As the weather warms, all types of hobos, gypsies and vegabonds make way to the streets of Portland, Ore.. This is my first chance to witness the springtime migration, and let me tell you — it’s astonishing.
I’d heard about this sort of thing last fall when I moved here. For whatever reason, the population of “street people” (as our landlord so lovingly calls them) explodes this time of year. Pioneer Square downtown transforms from a pile of bricks to the landing ground for some of the most interesting characters you will ever observe. Nary a stoop or doorway downtown goes unoccupied overnight, as the homeless seek cover from the rainy weather. It’s like the population doubles.
The overwhelmingly population of street people here for the summer can be misleading. It’s hard to put a percentage on the number of people who are actually homeless, really in need, and are genuinely suffering. There’s also a large number of runaways and castoffs who look at living on the streets as an adventure. For rich kids up from San Francisco or here from Boston and New York, it’s a chance to connect to something real, man. (Kind of like how going to Johannesburg and staying in a five-star hotel makes you understand the South African experience.)
I’ve done a dismal job of giving to the poor. I’m that guy who’s slow to hand over a dollar bill for fear it’ll be spent on booze or drugs. I’d rather pass along a value meal or a bus pass. My girlfriend and I served at the Oregon Food Bank in Northeast Portland a few times last fall, but other than that, I usually keep my eyes up and forward, or sometimes I bury myself in my iPhone, where I diligently scroll through my playlist to look preoccupied.

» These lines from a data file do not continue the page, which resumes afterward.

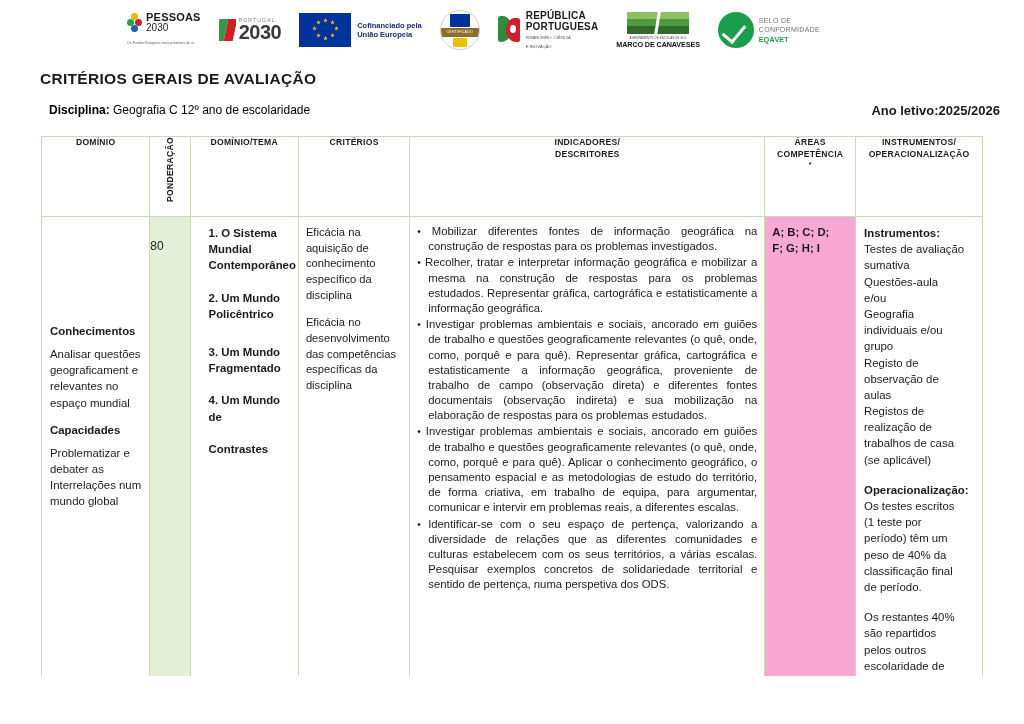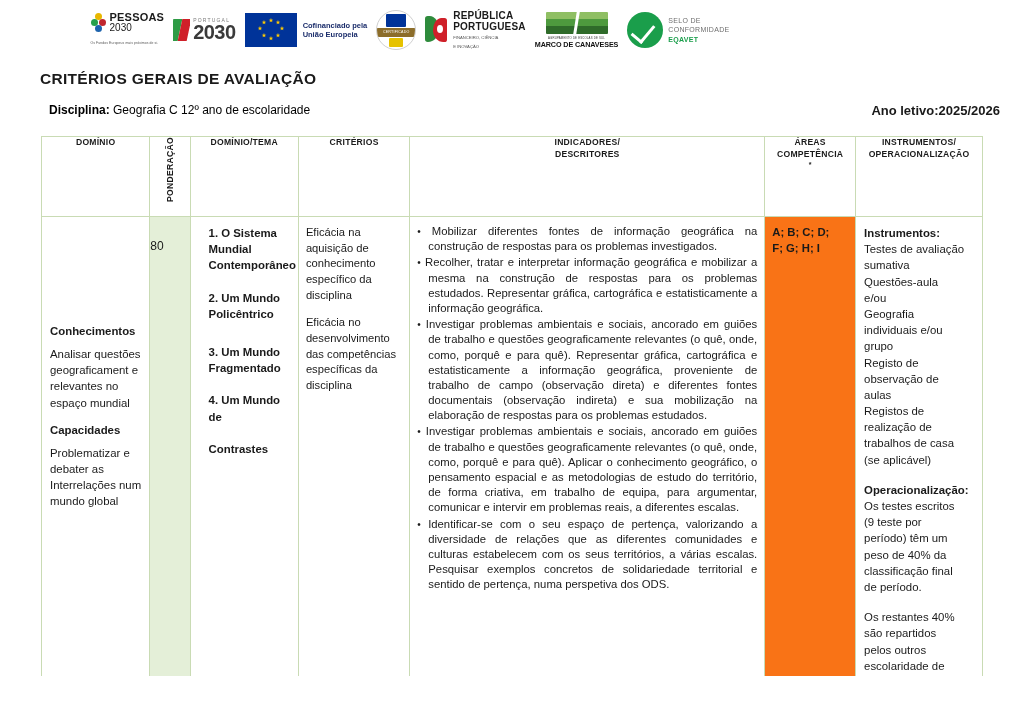--- a/index.html
+++ b/index.html
@@ -9,22 +9,22 @@
     background: #ffffff;
     font-family: "Liberation Sans", sans-serif;
     color: #111111;
     overflow: hidden;
   }
   .page { position: relative; width: 1024px; height: 724px; background:#fff; }
 
   
   .logo-strip {
     position: absolute; left: 0; top: 12px; width: 820px;
-    display: flex; align-items: flex-start; justify-content: center;
-    gap: 9px;
+    display: flex; align-items: flex-start; justify-content: flex-end;
+    gap: 18px;
   }
   .logo { display: flex; align-items: center; height: 36px; }
 
   .logo-pessoas { flex-direction: column; align-items: flex-start; height: auto; }
   .lp-row { display:flex; align-items:center; gap:4px; }
   .lp-mark { width: 15px; height: 19px; position: relative; }
   .lp-mark i { position:absolute; display:block; border-radius:50%; }
   .lp-mark i:nth-child(1){ width:7px;height:7px;background:#e8b700; left:4px; top:0; }
   .lp-mark i:nth-child(2){ width:7px;height:7px;background:#27a04b; left:0px; top:6px; }
   .lp-mark i:nth-child(3){ width:7px;height:7px;background:#c0262e; left:8px; top:6px; }
@@ -139,21 +139,21 @@
     font-size: 8.6px; font-weight: 700; letter-spacing:.3px;
   }
   th.vert { background: #ffffff; }
   .star { display:block; font-size: 7px; line-height: 1.4; }
 
   td.c-dominio   { background:#ffffff; padding: 8px 6px 8px 8px; }
   td.c-pond      { background:#e4efd8; text-align:left; padding-top: 22px; font-size: 12px; color:#1a1a1a; }
   td.c-tema      { background:#ffffff; padding: 8px 6px 8px 18px; }
   td.c-criterios { background:#ffffff; padding: 8px 6px 8px 7px; }
   td.c-indic     { background:#ffffff; padding: 7px 7px 8px 7px; }
-  td.c-areas     { background:#f97316; padding: 8px 19px 8px 7px; }
+  td.c-areas     { background:#f9a8d4; padding: 8px 19px 8px 7px; }
   td.c-instr     { background:#ffffff; padding: 8px 6px 8px 8px; }
 
   .dom-head { font-size: 11.4px; font-weight: 700; color:#1a1a1a; }
   .dom-body { font-size: 11.4px; color:#1a1a1a; line-height: 1.42; margin-top: 9px; }
   .dom-gap { height: 13px; }
 
   .tema-item { font-size: 11.4px; font-weight: 700; color:#1a1a1a; line-height: 1.42; }
   .tema-gap { height: 16px; }
   .tema-gap-lg { height: 22px; }
 
@@ -374,21 +374,21 @@
           <div class="instr-line">Registo de</div>
           <div class="instr-line">observação de</div>
           <div class="instr-line">aulas</div>
           <div class="instr-line">Registos de</div>
           <div class="instr-line">realização de</div>
           <div class="instr-line">trabalhos de casa</div>
           <div class="instr-line">(se aplicável)</div>
           <div class="instr-gap"></div>
           <div class="instr-head">Operacionalização:</div>
           <div class="instr-line">Os testes escritos</div>
-          <div class="instr-line">(9 teste por</div>
+          <div class="instr-line">(1 teste por</div>
           <div class="instr-line">período) têm um</div>
           <div class="instr-line">peso de 40% da</div>
           <div class="instr-line">classificação final</div>
           <div class="instr-line">de período.</div>
           <div class="instr-gap"></div>
           <div class="instr-line">Os restantes 40%</div>
           <div class="instr-line">são repartidos</div>
           <div class="instr-line">pelos outros</div>
           <div class="instr-line">escolaridade de</div>
         </td>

I’ve got a theory: Debit cards are killing homeless people. Even if I wanted to throw a quarter here and there, the reality is I never carry cash, so I never have change. The first homeless person to set up a shop with a debit-card scanner will monopolize the begging game like no one has ever seen before. And really, what could be more American?
It goes against my liberal values to do so little in way of helping the homeless. I was particularly humbled by the population the first few months after we moved here. I was unemployed for three months, hopelessly throwing applications in every direction. I remember long walks from business to business, broiling under the August sun, filling out references while my girlfriend worked her pharmacy technician job to support us. About the time my savings dried up, I remember looking at every homeless person who passed and thinking, We’re not so different. That could be me if I don’t get a job soon.
I feel like an ass for having ever thought such a thing. The reality is I’m a white male with a college education and a supportive family. Society is set up to benefit people like me. Not everyone has the same safety nets in place. That’s why I feel compelled to be more active in helping the homeless. I’m not committing myself to volunteer organizations or planning any community service. Small things.
I can buy Street Roots, the newspaper assembled and distributed by the impoverished. The way it works is vendors by a bundle at a dollar per issue, then sell each issue for two dollars. It’s a great publication from what I’ve read and supports journalism and truth-seeking as a means of income. What’s not to love about that?
There are worse things than being wrong. That’s something you learn with age, but it’s in your best interests to temper the frequency and margin by which you’re wrong. If I give a homeless guy a dollar and he spends it on a bottle of Steel Reserve, am I really at a loss? Helping doesn’t entitle me to be the health police. How can I really know what’s best for anyone else?
I’m having a hard time tying a bow on the blog post. I’ll end it up abruptly. Let me open it up to you, the readers. What (if anything) do you do to help the homeless and impoverished? What’s your attitude on giving, even when you worry your gift won’t be used the “right” way?